Aktivasi menggunakan KOH dan uap air telah membentuk karbon aktif dengan porositas tinggi terutama dari biomasa kayu pinus. Struktur kristalografi yang belum kaku (derajat kristalinitas rendah) pada arang memudahkan penataan ulang unsur karbon menjadi karbon nanoporous sekalipun dengan pemakaian aktivator KOH rendah.

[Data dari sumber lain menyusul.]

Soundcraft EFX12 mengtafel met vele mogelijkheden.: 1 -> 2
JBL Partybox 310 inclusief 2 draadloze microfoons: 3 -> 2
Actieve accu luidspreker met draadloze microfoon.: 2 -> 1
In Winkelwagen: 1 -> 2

Karakteristik difraktogram sinar-X karbon aktif pinus sedikit berbeda dengan mangium dan tempurung kemiri. Struktur kristal selulosa kayu pinus tersusun dari perpaduan antara monoklin (I) dan triklin (Iα) sedangkan mangium didominasi oleh monoklin. Struktur kristal monoklin lebih teratur dari triklinik yang dicirikan dari rendahnya derajat kristalinitas kayu pinus. Sifat bahan baku tersebut mempengaruhi sifat amorphous pada arang dan arang-hidro sebagai prekursor serta karbon aktif yang dihasilkan. Sifat ini juga berpengaruhi terhadap rendahnya pembentukkn tinggi (Lc), jumlah lapisan aromatik (N) dan jarak antar lapisan aromatik (d-spacing).

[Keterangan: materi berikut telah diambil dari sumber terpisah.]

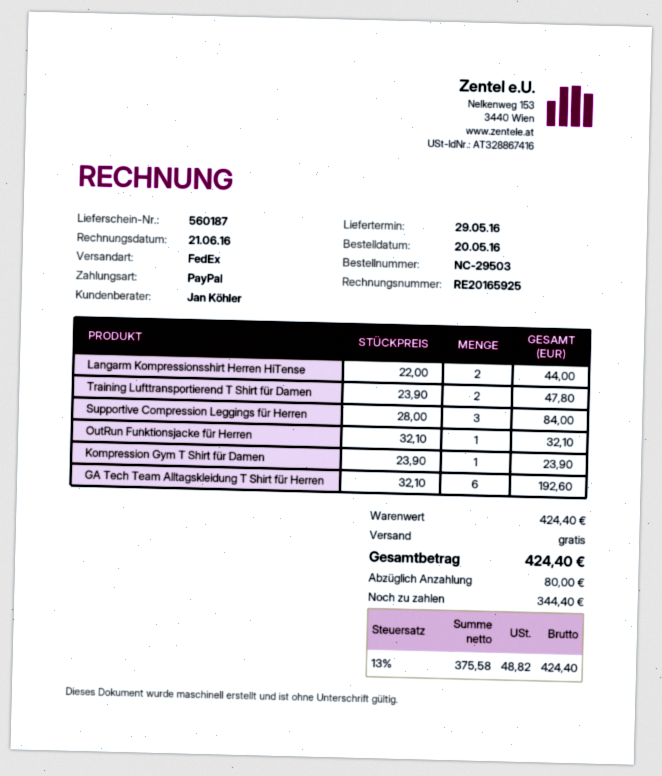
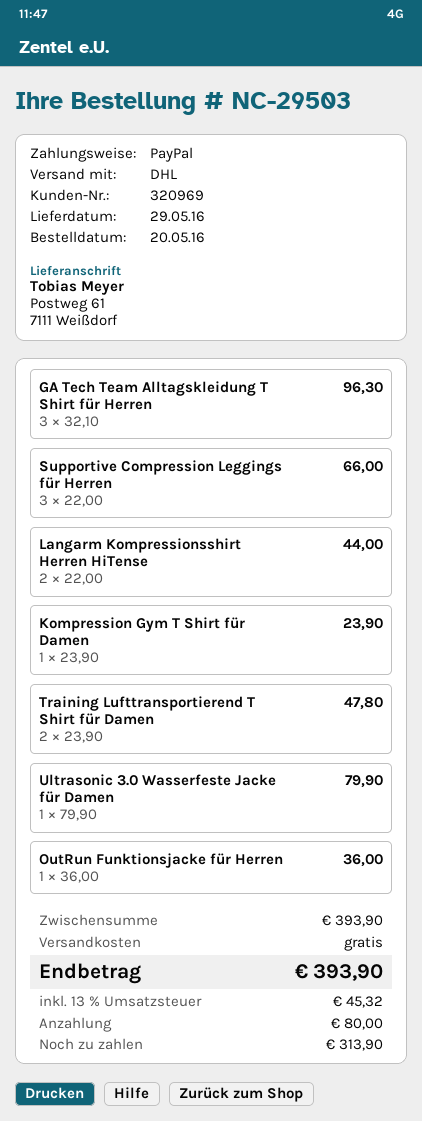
shipping method: FedEx -> DHL
Supportive Compression Leggings für Herren: 3 x 28.00 = 84.00 -> 3 x 22.00 = 66.00
OutRun Funktionsjacke für Herren: 1 x 32.10 = 32.10 -> 1 x 36.00 = 36.00
GA Tech Team Alltagskleidung T Shirt für Herren: 6 x 32.10 = 192.60 -> 3 x 32.10 = 96.30
Ultrasonic 3.0 Wasserfeste Jacke für Damen: none -> 1 x 79.90 = 79.90
subtotal: 424.40 -> 393.90
tax: 13% = 48.82 -> 13% = 45.32
total: 424.40 -> 393.90
balance: 344.40 -> 313.90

Arang dan arang-hidro pinus pada suhu karbonisasi 200°C memiliki derajat kristalinitas dan kematangan karbon lebih rendah dari karbonisasi suhu 300°C dan materi mudah menguap lebih besar. Pada saat aktivasi, terbentuk radikal karbon yang kemudian menyusun aromatik karbon. Penataan karbon kearah lebar (La) lebih besar karena reaktivitas pada bidang tersebut lebih kuat dibandingkan kearah tinggi (Lc). Radikal karbon pada produk karbonisasi suhu 200oC lebih banyak (materi mudah menguap tinggi) sehingga aromatik karbon lebih melebar. Fenomena ini berbeda dengan arang dan arang-hidro suhu 200oC walaupun memiliki bahan menguap lebih besar dari suhu 300oC tetapi belum terbentuk kerangka aromatik karbon. Pada proses aktivasi, radikal karbon seolah menata struktur aromatik dari awal sehingga lebar aromatiknya lebih kecil dari prekursor suhu 300oC yang telah memiliki kerangka aromatik karbon.

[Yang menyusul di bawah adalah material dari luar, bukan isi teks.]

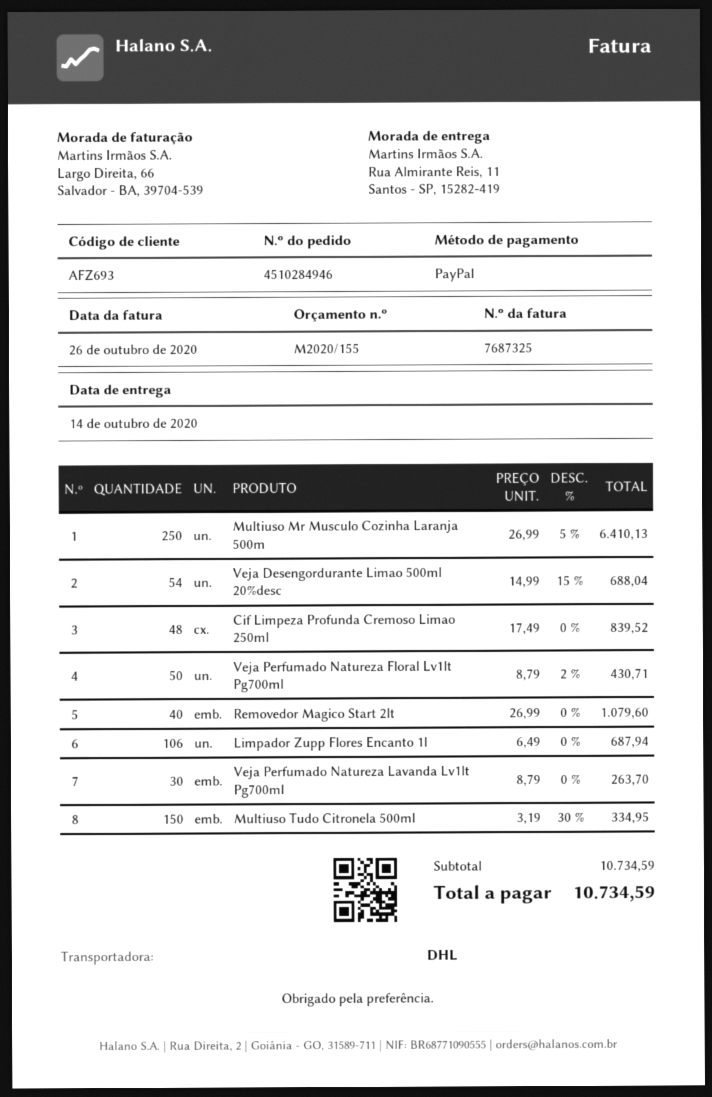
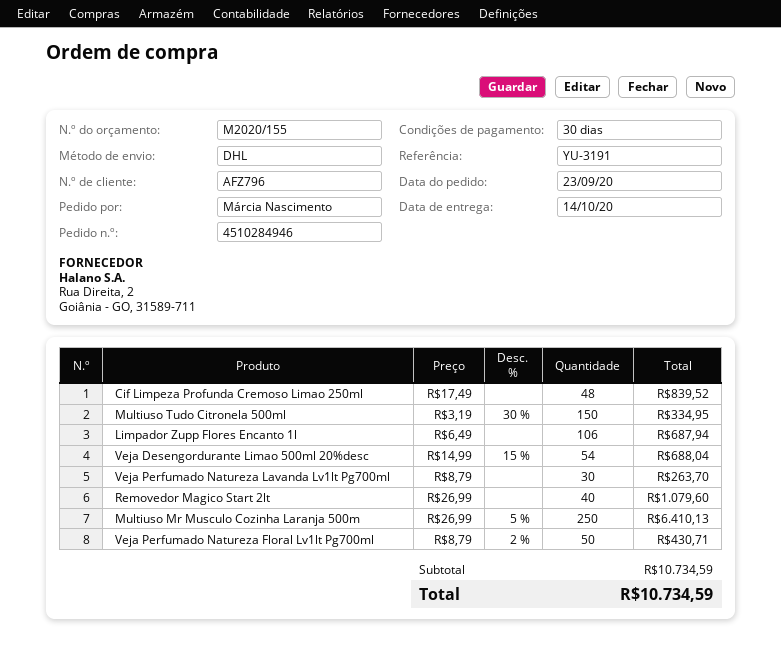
customer number: AFZ693 -> AFZ796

Karbonisasi kayu pinus pada suhu 300°C menghasilkan material karbon dengan derajat kristalinitas tinggi dari suhu 200oC. Kondisi ini menyebabkan jumlah lapisan aromatik karbon (N) relatif lebih tahan terhadap dekomposisi selama proses aktivasi. Sementara itu pada bidang mendatar (La) terjadi sedikit penambahan lebar lapisan aromatik. Reaktivitas pada bidang mendatar lebih besar dari bidang vertical (Lc), sehingga penataan karbon pada bidang La lebih intensif terutama dari prekursor yang mengandung materi mudah menguap tinggi.